**Modification records:**
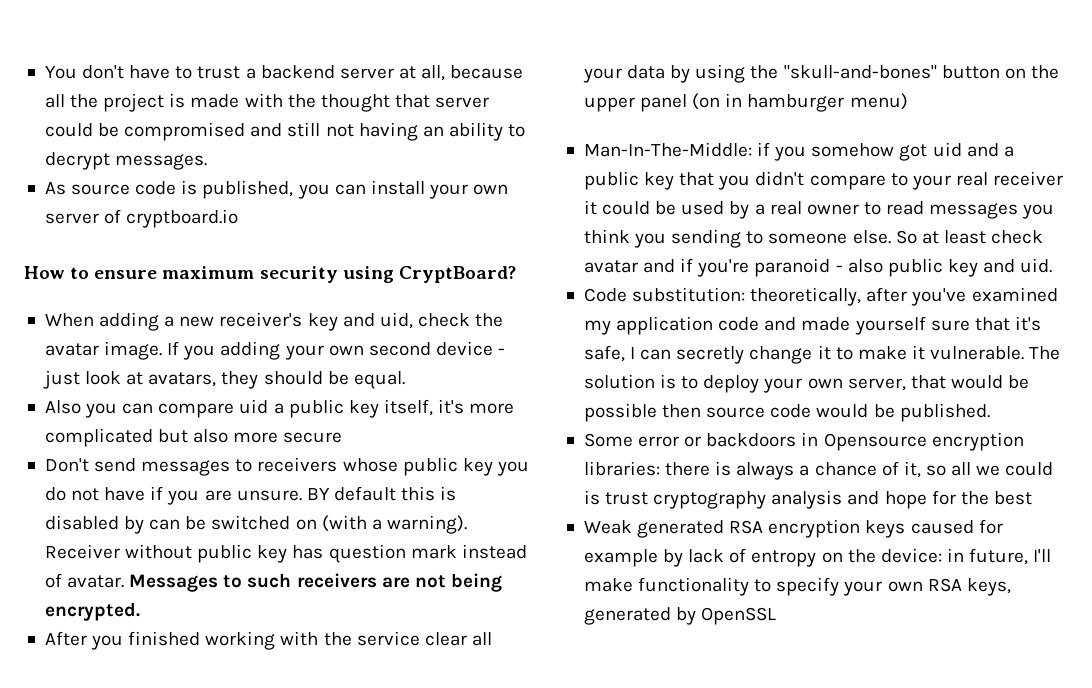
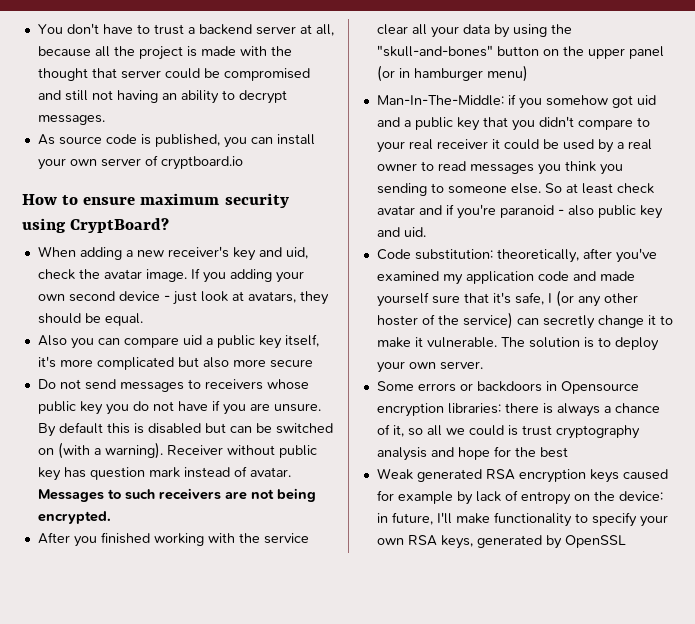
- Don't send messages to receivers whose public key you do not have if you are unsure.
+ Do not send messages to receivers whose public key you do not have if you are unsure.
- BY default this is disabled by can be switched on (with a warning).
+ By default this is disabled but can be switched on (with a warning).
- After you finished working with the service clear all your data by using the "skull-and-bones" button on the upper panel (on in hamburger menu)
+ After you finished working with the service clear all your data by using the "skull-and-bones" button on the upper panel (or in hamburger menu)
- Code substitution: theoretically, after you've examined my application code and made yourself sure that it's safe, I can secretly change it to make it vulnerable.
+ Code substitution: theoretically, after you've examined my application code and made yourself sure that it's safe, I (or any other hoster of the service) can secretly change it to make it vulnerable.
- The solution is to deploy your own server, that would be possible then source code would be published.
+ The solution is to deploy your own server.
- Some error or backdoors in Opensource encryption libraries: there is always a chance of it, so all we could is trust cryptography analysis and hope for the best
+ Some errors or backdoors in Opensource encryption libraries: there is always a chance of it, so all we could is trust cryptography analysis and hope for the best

**Problem to work on:** Copy exactly what appears in the entries, beginning with the first line and ending with the line that has "(or in hamburger menu)", but not the pictures.

**Result of this task:**
- Don't send messages to receivers whose public key you do not have if you are unsure.
+ Do not send messages to receivers whose public key you do not have if you are unsure.
- BY default this is disabled by can be switched on (with a warning).
+ By default this is disabled but can be switched on (with a warning).
- After you finished working with the service clear all your data by using the "skull-and-bones" button on the upper panel (on in hamburger menu)
+ After you finished working with the service clear all your data by using the "skull-and-bones" button on the upper panel (or in hamburger menu)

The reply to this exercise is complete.